> Task
In the material below, which lines hold the word "pannello"? Pick each one out.

> Material provided
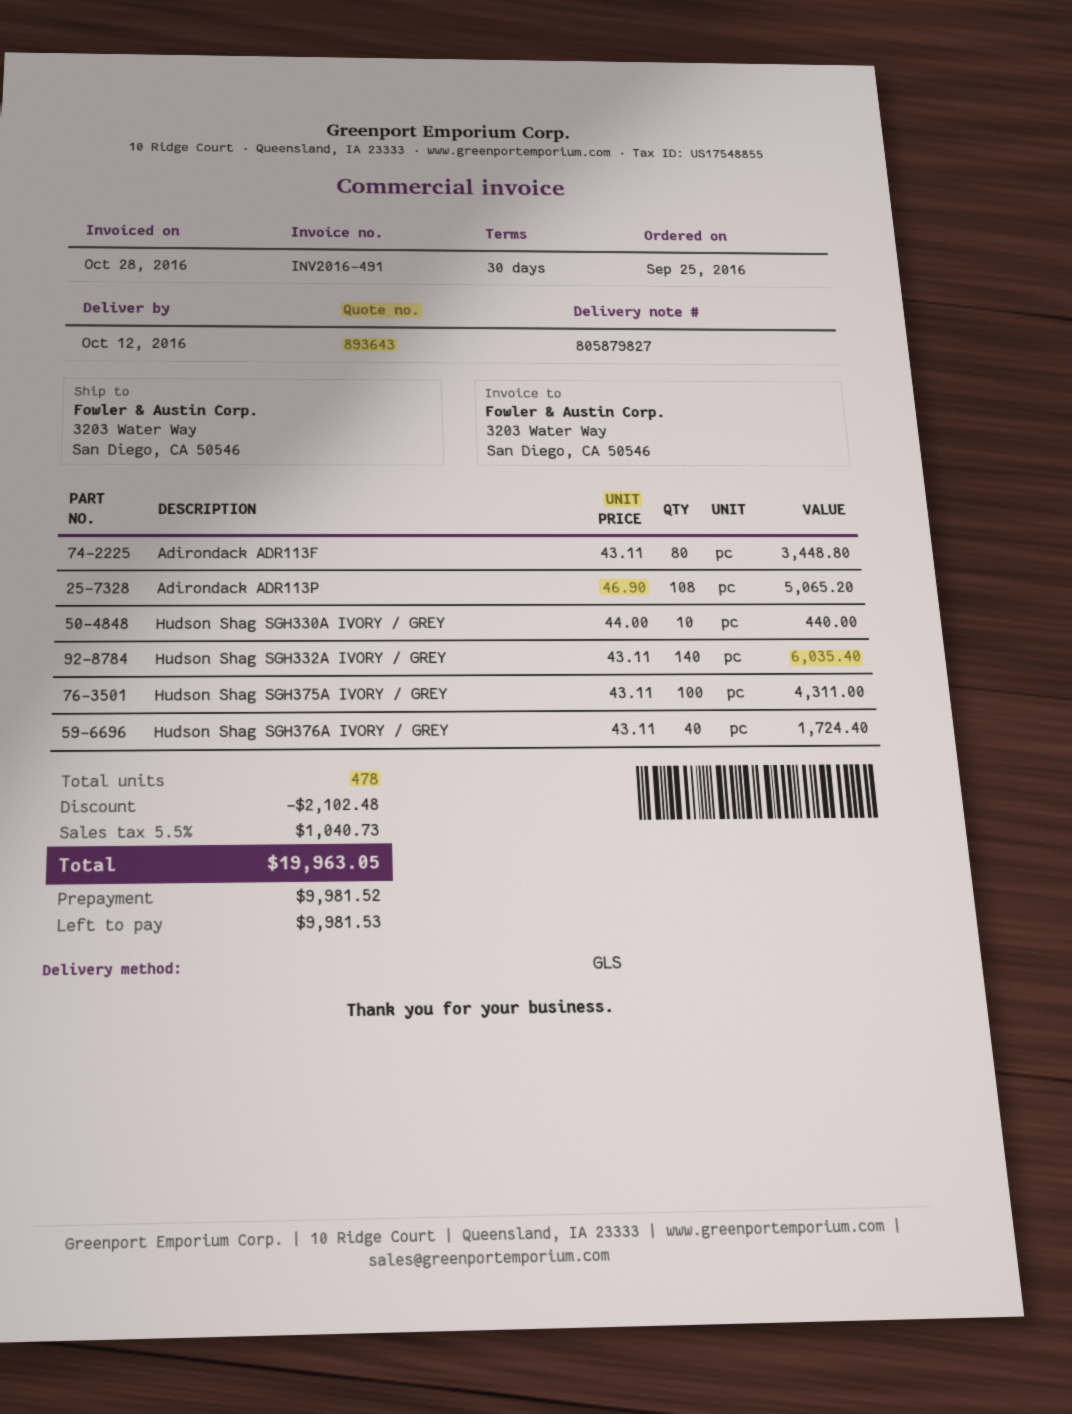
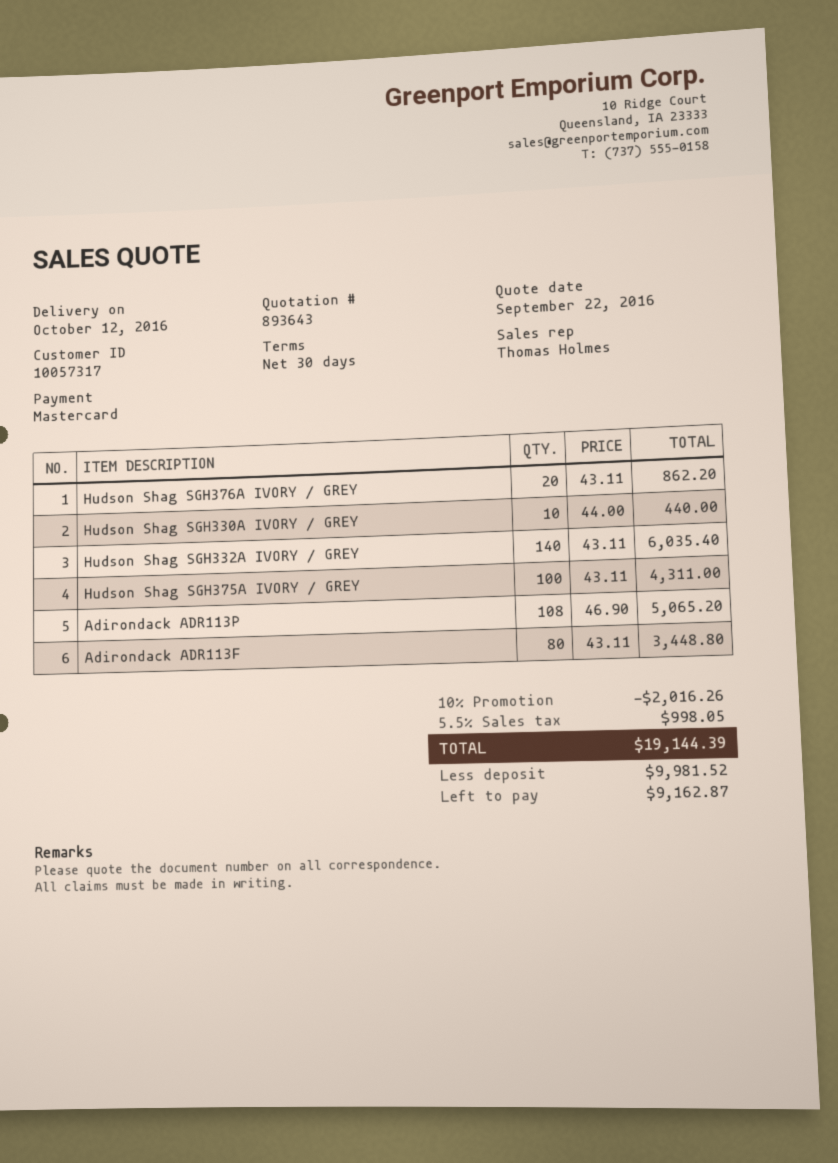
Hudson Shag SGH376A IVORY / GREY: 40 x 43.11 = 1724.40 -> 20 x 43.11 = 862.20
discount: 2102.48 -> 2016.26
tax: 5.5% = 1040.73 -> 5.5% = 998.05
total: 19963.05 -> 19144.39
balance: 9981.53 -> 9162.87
--
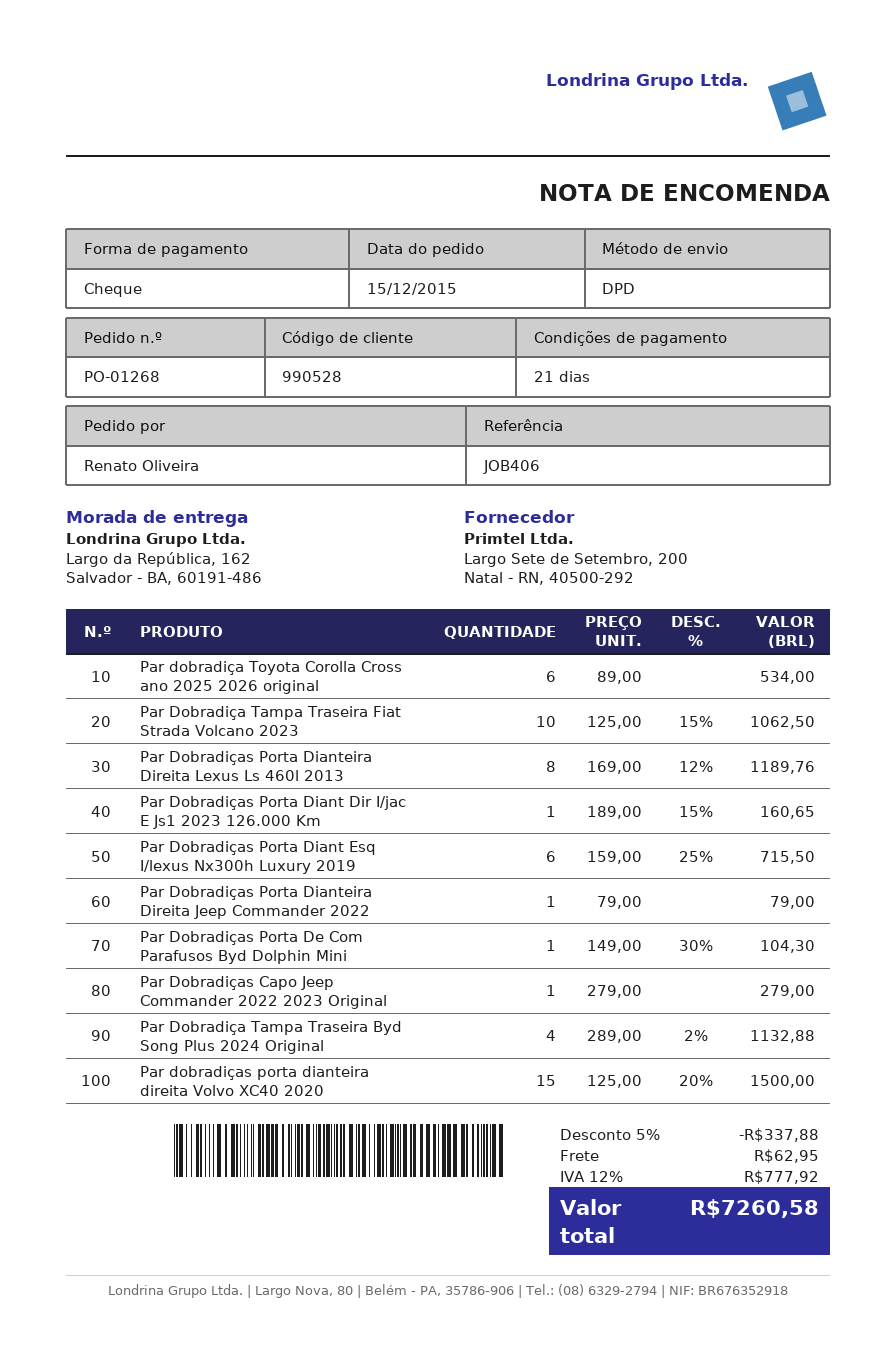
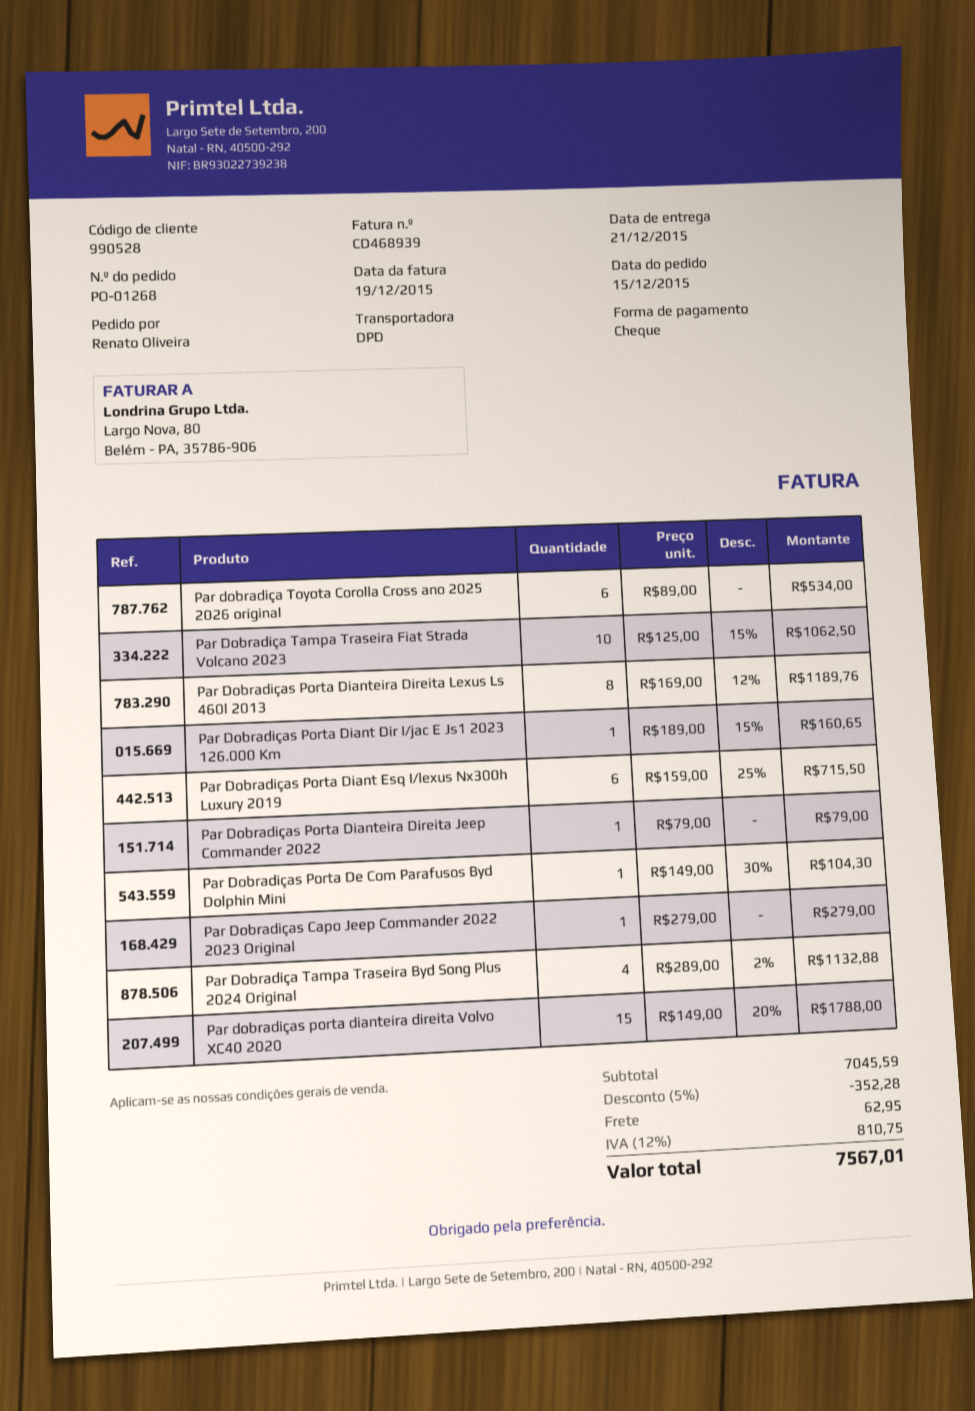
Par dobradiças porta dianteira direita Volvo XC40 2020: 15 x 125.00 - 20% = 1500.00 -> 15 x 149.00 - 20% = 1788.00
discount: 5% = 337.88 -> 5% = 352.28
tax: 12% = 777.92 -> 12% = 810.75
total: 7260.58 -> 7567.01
--
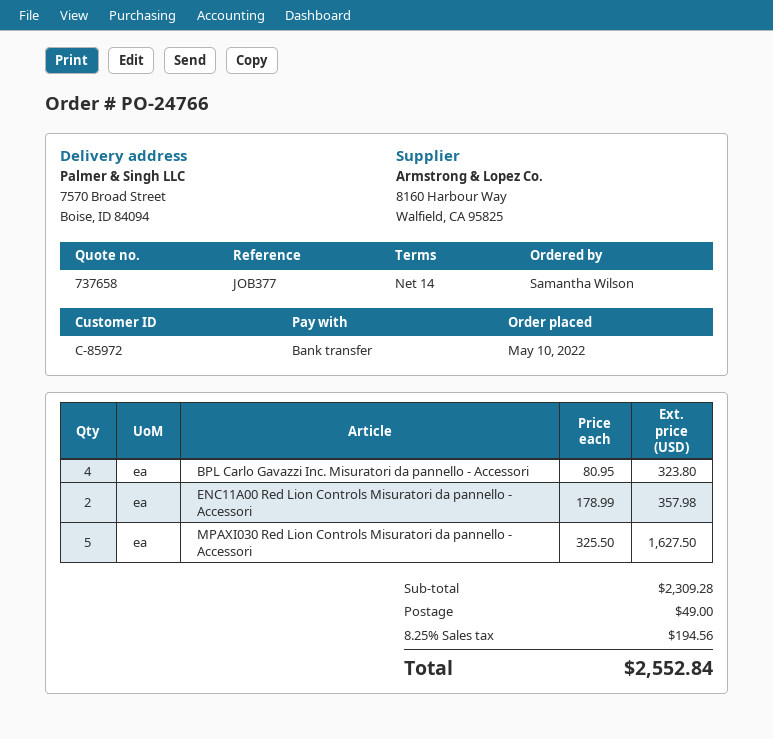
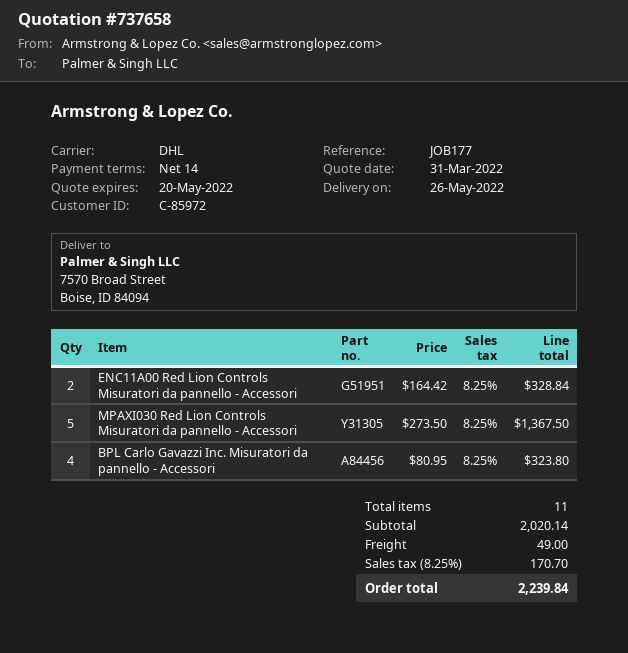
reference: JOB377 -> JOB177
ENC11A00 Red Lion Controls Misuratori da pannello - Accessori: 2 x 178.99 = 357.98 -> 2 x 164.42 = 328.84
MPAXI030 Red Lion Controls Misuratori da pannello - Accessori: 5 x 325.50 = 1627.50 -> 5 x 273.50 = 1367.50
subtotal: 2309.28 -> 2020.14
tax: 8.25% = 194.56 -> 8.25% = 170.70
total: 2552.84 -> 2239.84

> Response area
ENC11A00 Red Lion Controls Misuratori da pannello - Accessori: 2 x 178.99 = 357.98 -> 2 x 164.42 = 328.84
MPAXI030 Red Lion Controls Misuratori da pannello - Accessori: 5 x 325.50 = 1627.50 -> 5 x 273.50 = 1367.50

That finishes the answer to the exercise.